About Susan Hayward

Susan Hayward, whose real name was Edythe Marrenner, was born on June 30, 1917, in Brooklyn, New York. She rose from the humble beginnings of a Brooklyn apartment to become one of Hollywood’s most respected and talented actresses. Hayward’s journey in the film industry is a compelling tale of resilience, versatility, and indomitable spirit that resonates with many even today.

Hayward’s film career began in the late 1930s, but it wasn’t until the 1940s and 1950s that she gained significant recognition. Her breakthrough role came in 1947 with “Smash-Up, the Story of a Woman,” where she played an anguished nightclub singer. This role earned her the first of five Academy Award nominations. Despite her recognition, an Oscar win eluded her until 1958 when she portrayed death row inmate Barbara Graham in “I Want to Live!” This role finally earned Hayward the Best Actress Oscar, solidifying her place among Hollywood’s elite.

Susan Hayward was renowned for her ability to fully immerse herself in her characters, bringing authenticity and depth to her performances. She was often cast in roles that depicted strong, independent women facing adversity, which resonated with audiences and critics alike. Whether she was playing a real-life figure or a fictional character, Hayward’s portrayals were compelling and convincing, drawing moviegoers into the narrative.

Apart from her Oscar-winning performance in “I Want to Live!”, Hayward’s notable films include “With a Song in My Heart” (1952), where she portrayed singer Jane Froman, overcoming a plane crash to return to singing. This role earned Hayward one of her Academy Award nominations and further demonstrated her singing abilities, although her voice was dubbed by Froman herself. Other significant films include “The Snows of Kilimanjaro” (1952), “The President’s Lady” (1953), and “Valley of the Dolls” (1967), showcasing her versatility as an actress.

Off-screen, Hayward’s life was marked by personal trials, including health issues and a tumultuous marriage to actor Jess Barker, with whom she had twin sons. In her later years, Hayward fought a valiant battle against brain cancer, believed to be caused by exposure to radioactive fallout while filming “The Conqueror” in 1956, near a nuclear test site in Nevada. She passed away on March 14, 1975, leaving behind a legacy of unforgettable performances and a spirit that refused to be broken by the challenges she faced.
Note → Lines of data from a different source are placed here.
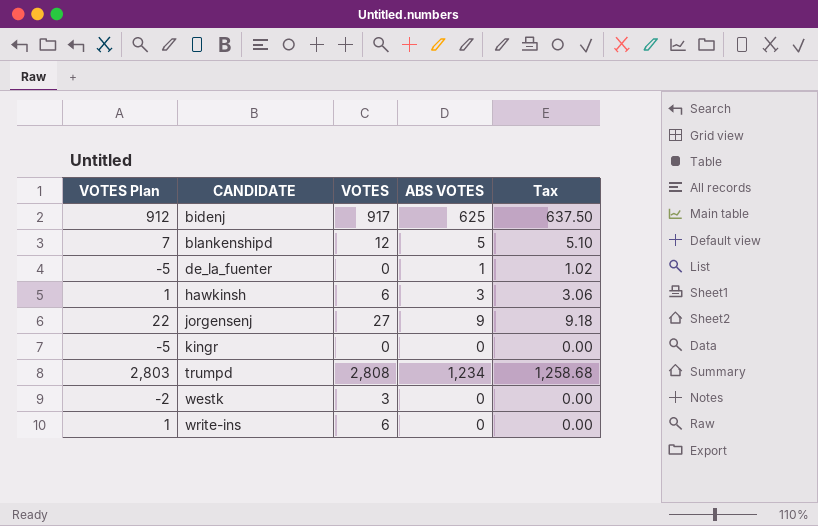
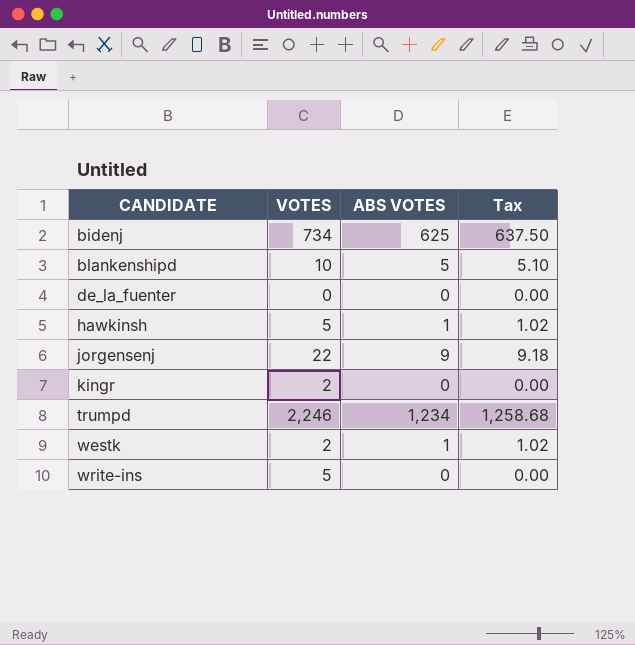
column VOTES Plan | formula: [VOTES] - 5 -> none
bidenj | VOTES: 917 -> 734
blankenshipd | VOTES: 12 -> 10
de_la_fuenter | ABS VOTES: 1 -> 0
de_la_fuenter | Tax: 1.02 -> 0.00
hawkinsh | VOTES: 6 -> 5
hawkinsh | ABS VOTES: 3 -> 1
hawkinsh | Tax: 3.06 -> 1.02
jorgensenj | VOTES: 27 -> 22
kingr | VOTES: 0 -> 2
trumpd | VOTES: 2,808 -> 2,246
westk | VOTES: 3 -> 2
westk | ABS VOTES: 0 -> 1
westk | Tax: 0.00 -> 1.02
write-ins | VOTES: 6 -> 5

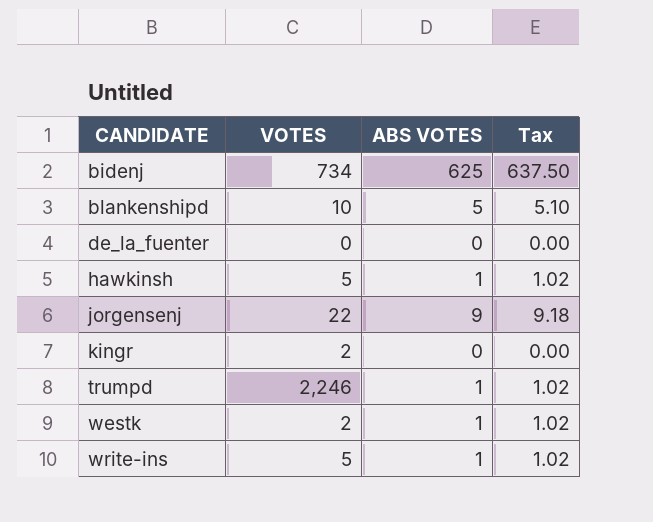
trumpd | ABS VOTES: 1,234 -> 1
trumpd | Tax: 1,258.68 -> 1.02
write-ins | ABS VOTES: 0 -> 1
write-ins | Tax: 0.00 -> 1.02

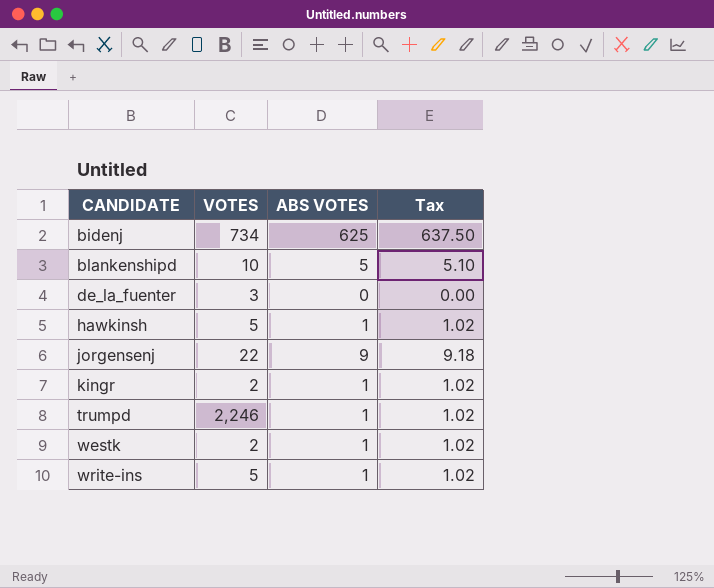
de_la_fuenter | VOTES: 0 -> 3
kingr | ABS VOTES: 0 -> 1
kingr | Tax: 0.00 -> 1.02

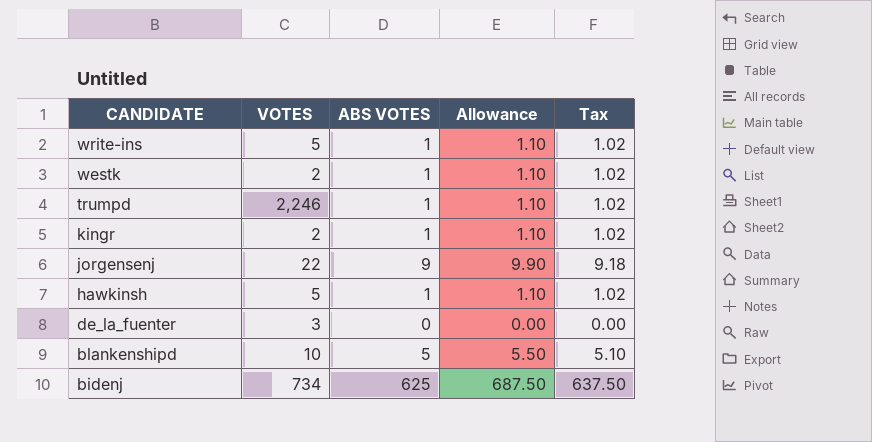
row order: CANDIDATE ascending -> CANDIDATE descending
column Allowance | formula: none -> [ABS VOTES] * 1.1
Today, Susan Hayward is remembered not only for her remarkable contributions to cinema but also for her resilience in the face of adversity. Her performances continue to inspire actors and captivate audiences, serving as a testament to her talent and determination. Hayward’s journey from a Brooklyn girl to an Oscar-winning actress is a story of triumph over adversity, making her one of Hollywood’s timeless icons.